> Work to be completed: Sift the material for lines containing "descending", and return them.

> Excerpted data:
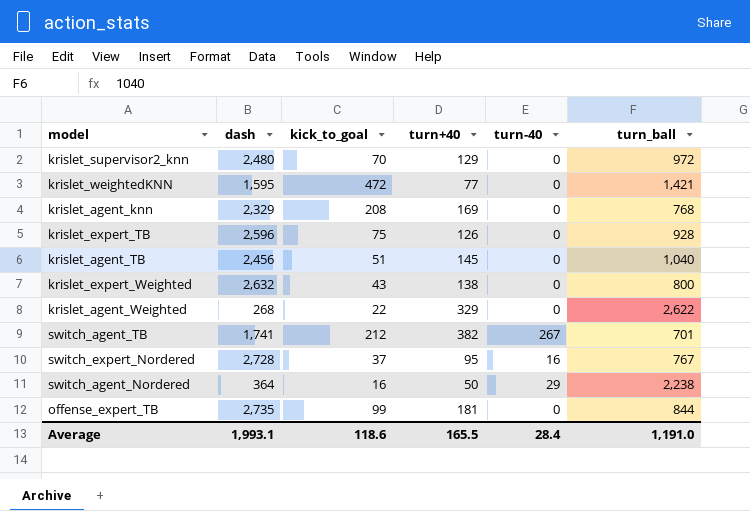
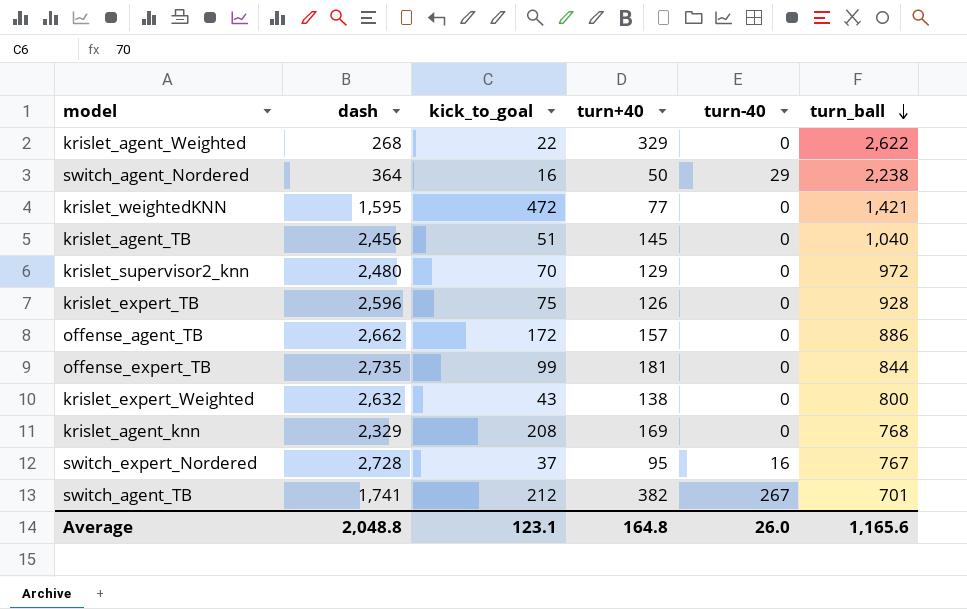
row order: none -> turn_ball descending
row offense_agent_TB: none -> 2,662 | 172 | 157 | 0 | 886
Average | dash: 1,993.1 -> 2,048.8
Average | kick_to_goal: 118.6 -> 123.1
Average | turn+40: 165.5 -> 164.8
Average | turn-40: 28.4 -> 26.0
Average | turn_ball: 1,191.0 -> 1,165.6

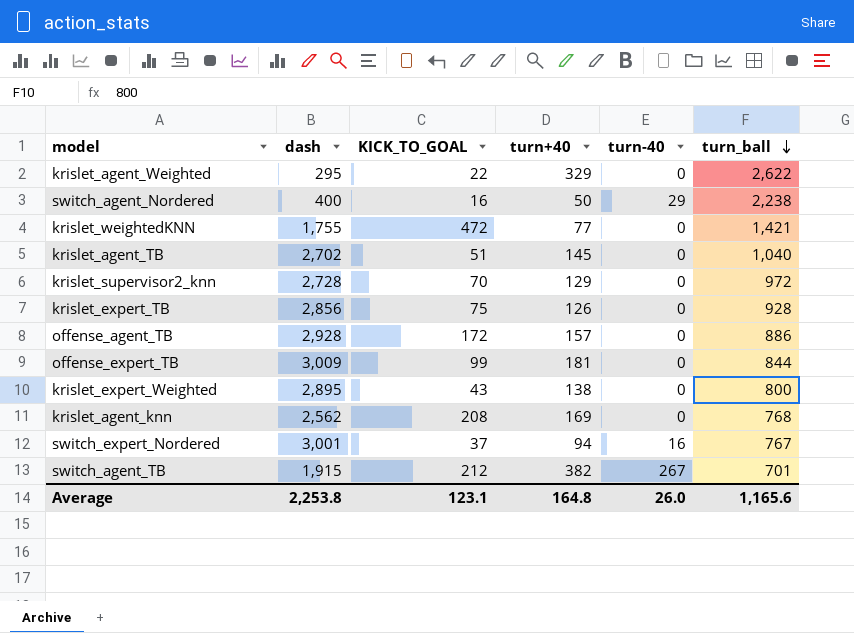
column name: kick_to_goal -> KICK_TO_GOAL
krislet_agent_Weighted | dash: 268 -> 295
switch_agent_Nordered | dash: 364 -> 400
krislet_weightedKNN | dash: 1,595 -> 1,755
krislet_agent_TB | dash: 2,456 -> 2,702
krislet_supervisor2_knn | dash: 2,480 -> 2,728
krislet_expert_TB | dash: 2,596 -> 2,856
offense_agent_TB | dash: 2,662 -> 2,928
offense_expert_TB | dash: 2,735 -> 3,009
krislet_expert_Weighted | dash: 2,632 -> 2,895
krislet_agent_knn | dash: 2,329 -> 2,562
switch_expert_Nordered | dash: 2,728 -> 3,001
switch_expert_Nordered | turn+40: 95 -> 94
switch_agent_TB | dash: 1,741 -> 1,915
Average | dash: 2,048.8 -> 2,253.8

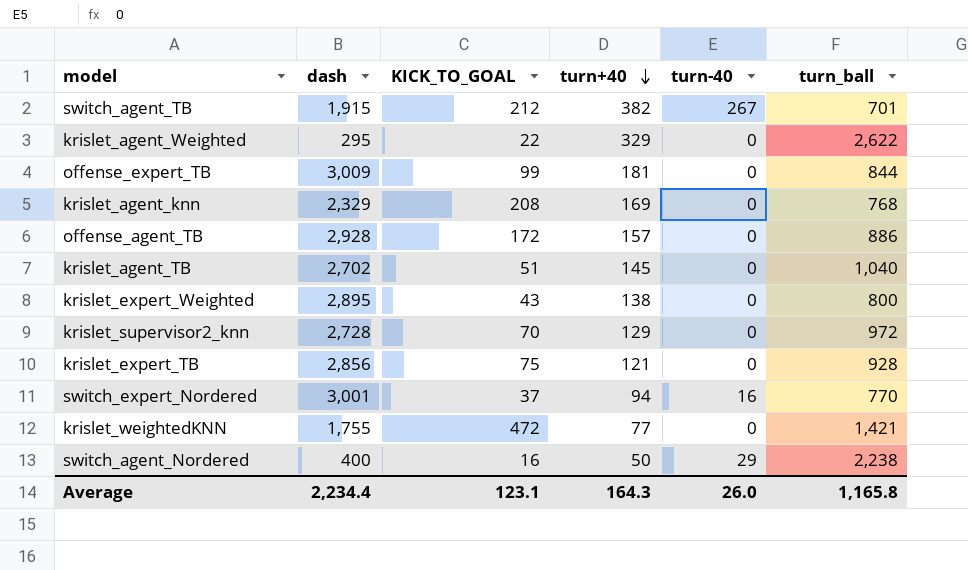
row order: turn_ball descending -> turn+40 descending
krislet_agent_knn | dash: 2,562 -> 2,329
krislet_expert_TB | turn+40: 126 -> 121
switch_expert_Nordered | turn_ball: 767 -> 770
Average | dash: 2,253.8 -> 2,234.4
Average | turn+40: 164.8 -> 164.3
Average | turn_ball: 1,165.6 -> 1,165.8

> Response area:
row order: none -> turn_ball descending
row order: turn_ball descending -> turn+40 descending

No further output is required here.